(Extracted material)
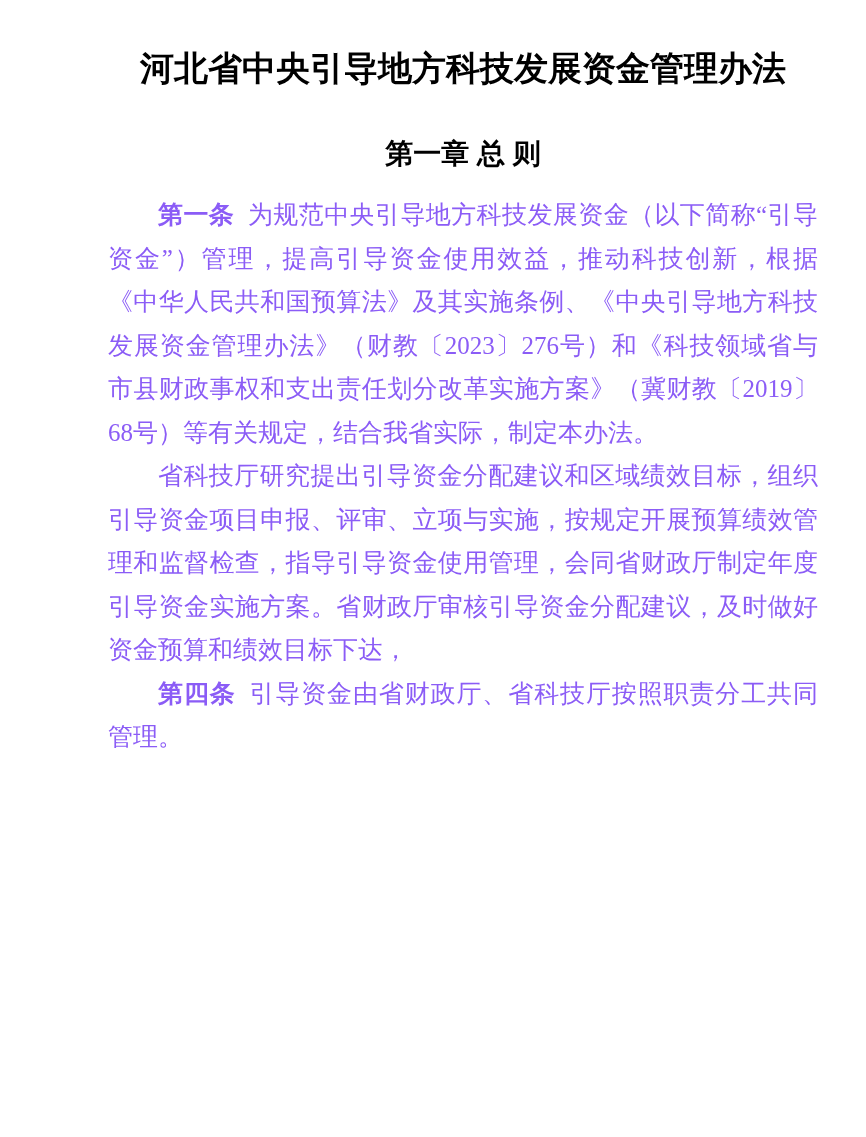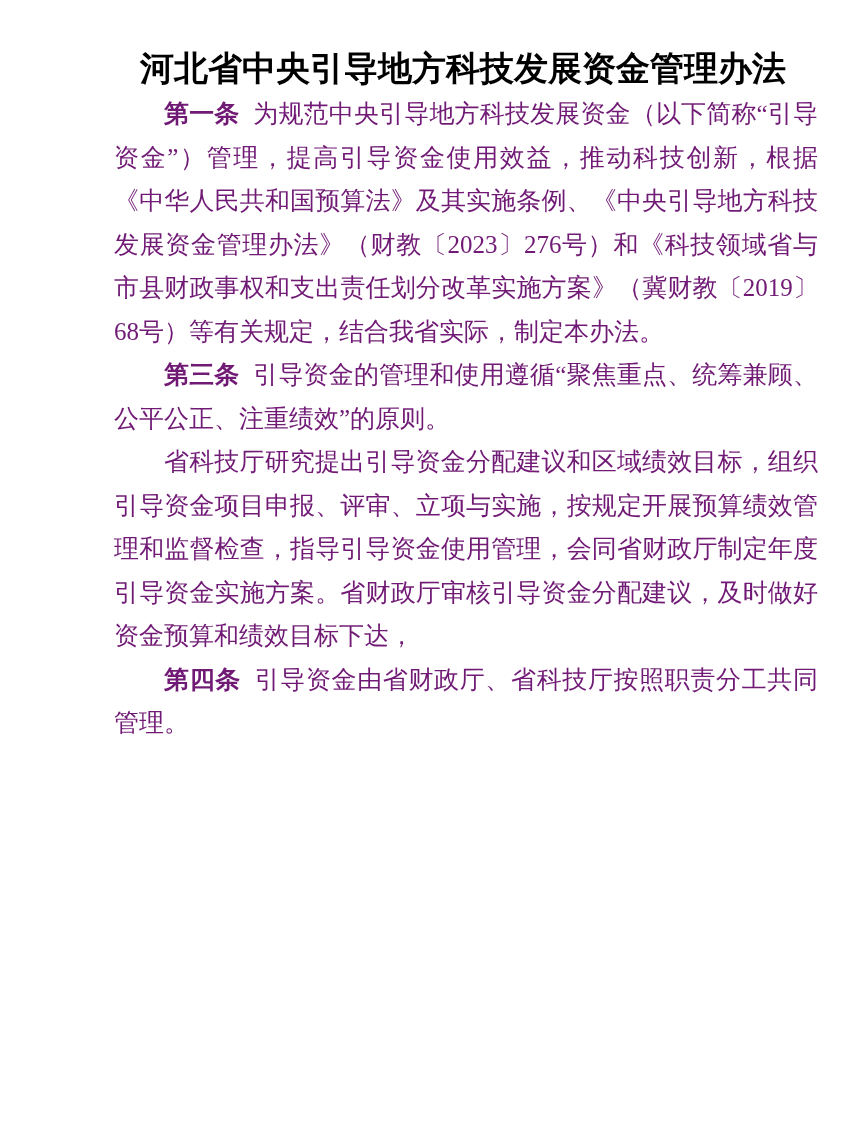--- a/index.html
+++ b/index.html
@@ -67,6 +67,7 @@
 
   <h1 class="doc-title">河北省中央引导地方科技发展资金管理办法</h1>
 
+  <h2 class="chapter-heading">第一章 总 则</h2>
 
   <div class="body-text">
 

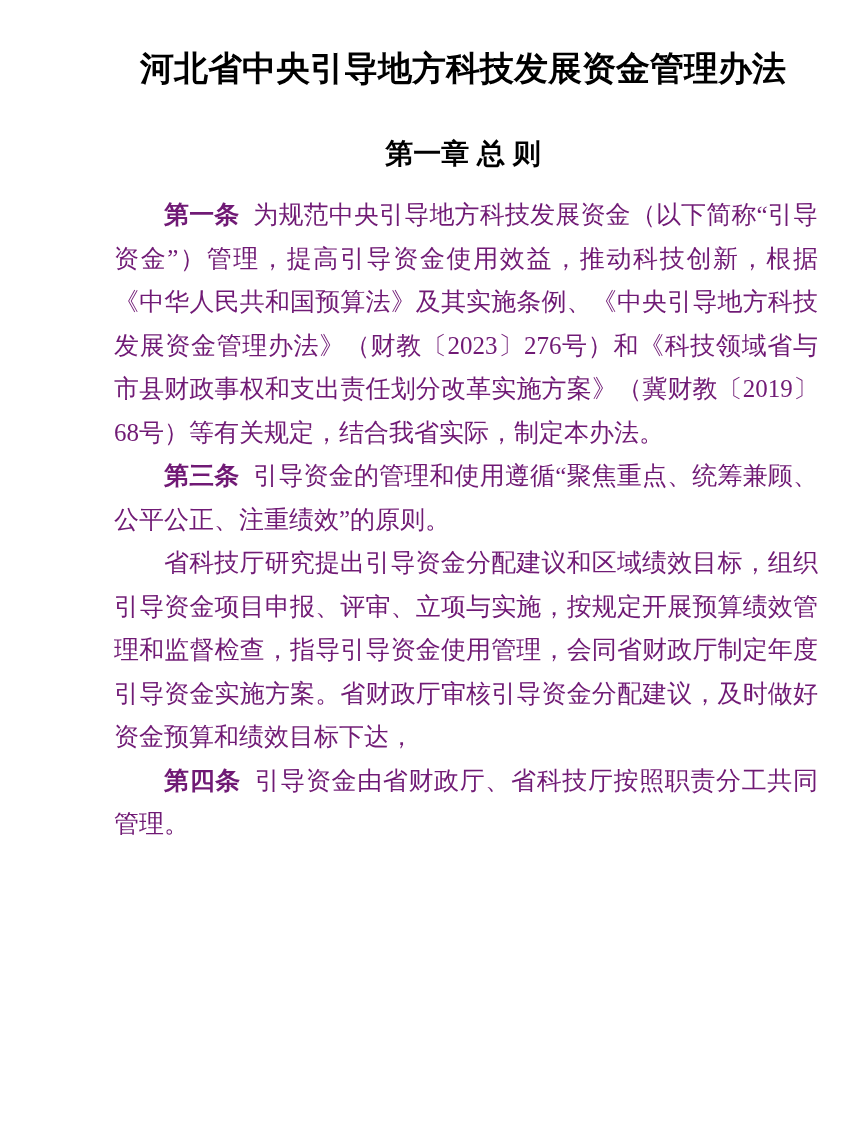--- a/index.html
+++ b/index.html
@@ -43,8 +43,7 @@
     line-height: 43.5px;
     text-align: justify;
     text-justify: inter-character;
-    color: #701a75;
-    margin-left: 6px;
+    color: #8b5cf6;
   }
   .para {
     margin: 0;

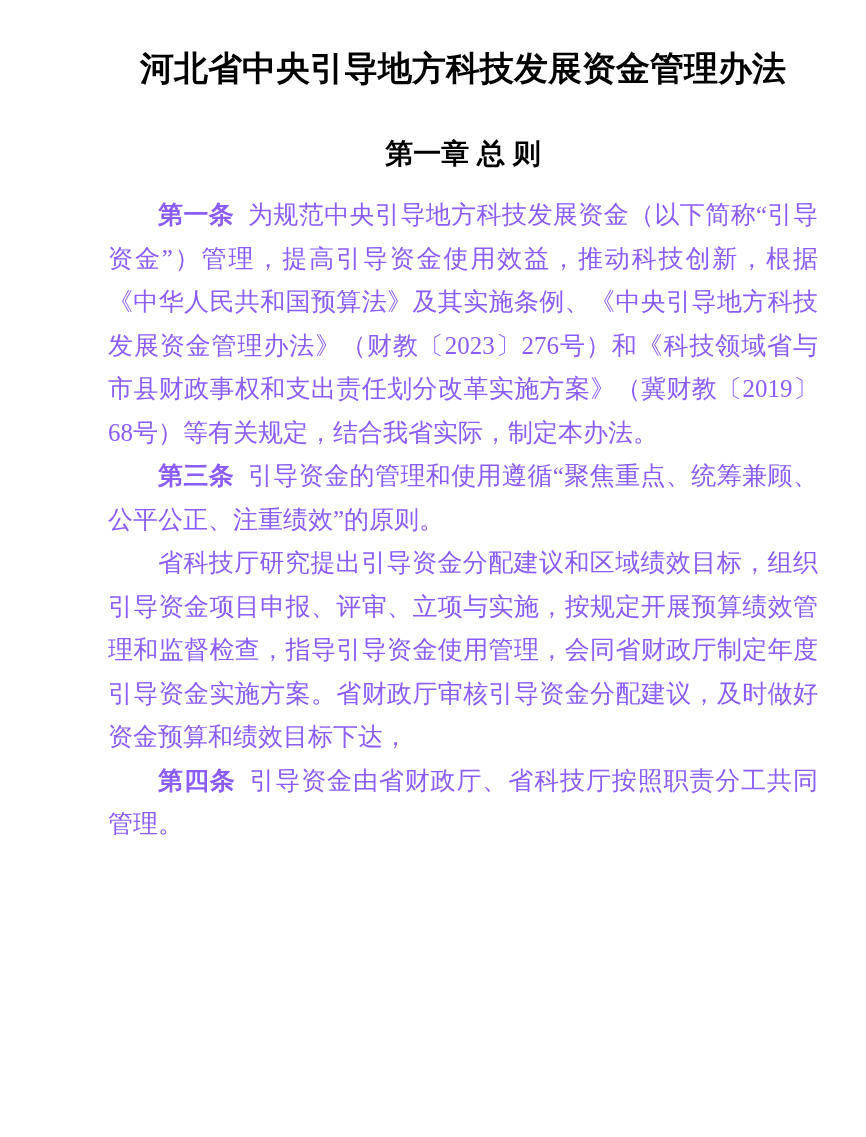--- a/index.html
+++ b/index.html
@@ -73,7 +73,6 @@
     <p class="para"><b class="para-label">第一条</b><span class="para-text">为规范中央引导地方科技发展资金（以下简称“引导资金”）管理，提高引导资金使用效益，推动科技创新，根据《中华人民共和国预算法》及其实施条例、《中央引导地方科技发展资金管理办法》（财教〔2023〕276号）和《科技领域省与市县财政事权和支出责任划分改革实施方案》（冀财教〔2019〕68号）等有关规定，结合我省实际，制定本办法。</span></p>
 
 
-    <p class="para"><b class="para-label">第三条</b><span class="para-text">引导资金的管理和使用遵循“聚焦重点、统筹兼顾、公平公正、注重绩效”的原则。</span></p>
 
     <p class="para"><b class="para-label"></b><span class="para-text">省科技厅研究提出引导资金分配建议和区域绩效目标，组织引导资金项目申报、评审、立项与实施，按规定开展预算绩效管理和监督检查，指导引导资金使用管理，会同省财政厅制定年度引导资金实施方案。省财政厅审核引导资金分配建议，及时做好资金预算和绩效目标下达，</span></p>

---

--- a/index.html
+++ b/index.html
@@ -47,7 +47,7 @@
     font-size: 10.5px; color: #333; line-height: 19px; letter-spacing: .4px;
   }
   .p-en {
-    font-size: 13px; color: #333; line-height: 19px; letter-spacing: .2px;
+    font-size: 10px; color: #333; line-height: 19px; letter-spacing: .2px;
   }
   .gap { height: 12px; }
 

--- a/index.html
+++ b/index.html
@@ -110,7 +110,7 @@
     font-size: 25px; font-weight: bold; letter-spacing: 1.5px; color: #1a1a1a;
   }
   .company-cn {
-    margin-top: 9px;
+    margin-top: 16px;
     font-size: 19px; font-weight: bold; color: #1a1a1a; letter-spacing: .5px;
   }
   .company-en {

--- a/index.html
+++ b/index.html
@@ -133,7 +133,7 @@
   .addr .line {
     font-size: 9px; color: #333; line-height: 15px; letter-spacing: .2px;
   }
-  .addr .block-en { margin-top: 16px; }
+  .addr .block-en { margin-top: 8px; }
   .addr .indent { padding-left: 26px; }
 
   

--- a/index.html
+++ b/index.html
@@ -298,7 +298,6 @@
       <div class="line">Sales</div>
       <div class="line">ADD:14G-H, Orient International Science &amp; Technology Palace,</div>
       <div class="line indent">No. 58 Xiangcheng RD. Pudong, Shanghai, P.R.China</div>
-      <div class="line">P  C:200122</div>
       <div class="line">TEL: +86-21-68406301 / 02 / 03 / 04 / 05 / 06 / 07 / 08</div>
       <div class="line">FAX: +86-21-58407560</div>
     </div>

(About this exercise) In the material above, each line with the word "addr" should be copied.

(Answer area)
   .addr .line {
-  .addr .block-en { margin-top: 16px; }
+  .addr .block-en { margin-top: 8px; }
   .addr .indent { padding-left: 26px; }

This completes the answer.